These Boots Are Made For Walkin'..

Although you can happily construct NancyEngine yourself, and inject dependencies however you see fit, in normal use you will be taking advantage of a Bootstrapper that will:

  • Wireup Nancy's internal dependencies for you.
  • Allow you to customise just about everything - how much control you want is entirely up to you.

The Super-Duper-Happy-Path

Although the exact instructions may vary slightly depending on your choice of Hosting, all you generally have to do is add a NancyModule to your project. That's it. No configuration, no registering dependencies, just 100% pure Nancy goodness - if your module has dependencies Nancy will even wire those up too!

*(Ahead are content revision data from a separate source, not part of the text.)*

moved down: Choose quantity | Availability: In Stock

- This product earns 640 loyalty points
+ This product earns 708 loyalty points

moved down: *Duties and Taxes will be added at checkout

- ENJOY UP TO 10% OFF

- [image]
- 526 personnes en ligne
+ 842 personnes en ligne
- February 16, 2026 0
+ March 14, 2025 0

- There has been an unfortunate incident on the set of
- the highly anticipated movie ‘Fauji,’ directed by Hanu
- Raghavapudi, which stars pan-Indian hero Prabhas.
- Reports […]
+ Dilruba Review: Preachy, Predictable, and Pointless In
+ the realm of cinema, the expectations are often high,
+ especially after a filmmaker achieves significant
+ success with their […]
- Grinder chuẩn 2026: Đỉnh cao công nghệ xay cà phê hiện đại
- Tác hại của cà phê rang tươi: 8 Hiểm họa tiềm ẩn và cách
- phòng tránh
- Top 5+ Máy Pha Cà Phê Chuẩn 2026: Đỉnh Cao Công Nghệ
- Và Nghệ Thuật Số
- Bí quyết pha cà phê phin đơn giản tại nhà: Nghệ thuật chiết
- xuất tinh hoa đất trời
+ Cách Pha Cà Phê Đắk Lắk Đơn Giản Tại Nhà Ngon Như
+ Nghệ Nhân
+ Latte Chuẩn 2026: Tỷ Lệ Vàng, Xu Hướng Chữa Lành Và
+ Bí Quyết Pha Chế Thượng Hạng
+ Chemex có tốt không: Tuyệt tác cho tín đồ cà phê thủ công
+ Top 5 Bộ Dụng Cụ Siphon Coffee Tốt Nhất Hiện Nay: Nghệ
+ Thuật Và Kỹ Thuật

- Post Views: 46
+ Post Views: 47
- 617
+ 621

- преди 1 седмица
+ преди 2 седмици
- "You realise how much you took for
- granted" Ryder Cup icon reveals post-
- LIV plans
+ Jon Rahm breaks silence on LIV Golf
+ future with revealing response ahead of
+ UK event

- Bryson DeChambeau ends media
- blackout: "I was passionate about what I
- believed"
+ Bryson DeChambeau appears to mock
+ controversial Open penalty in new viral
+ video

For example, if you add this module to your project:

public class MyModule : NancyModule
    private IMyDependency _dependency;

    public MyModule(IMyDependency dependency)
        _dependency = dependency;

        Get["/"] = x =>

        // Register other routes

Nancy will automatically discover your module and, assuming you have something that implements IMyDependency, it will automatically be constructed and injected into your module - all without you lifing a finger!

We did say it was a Super-Duper-Happy-Path!

Taking Control

Part 1 - Customisation Options

Nancy ships with a "default bootstrapper" that takes care of all the magic in the above example. If you add your own Bootstrapper to your project, derived from DefaultNancyBootstrapper, Nancy will automatically detect it and use it in place of the default one.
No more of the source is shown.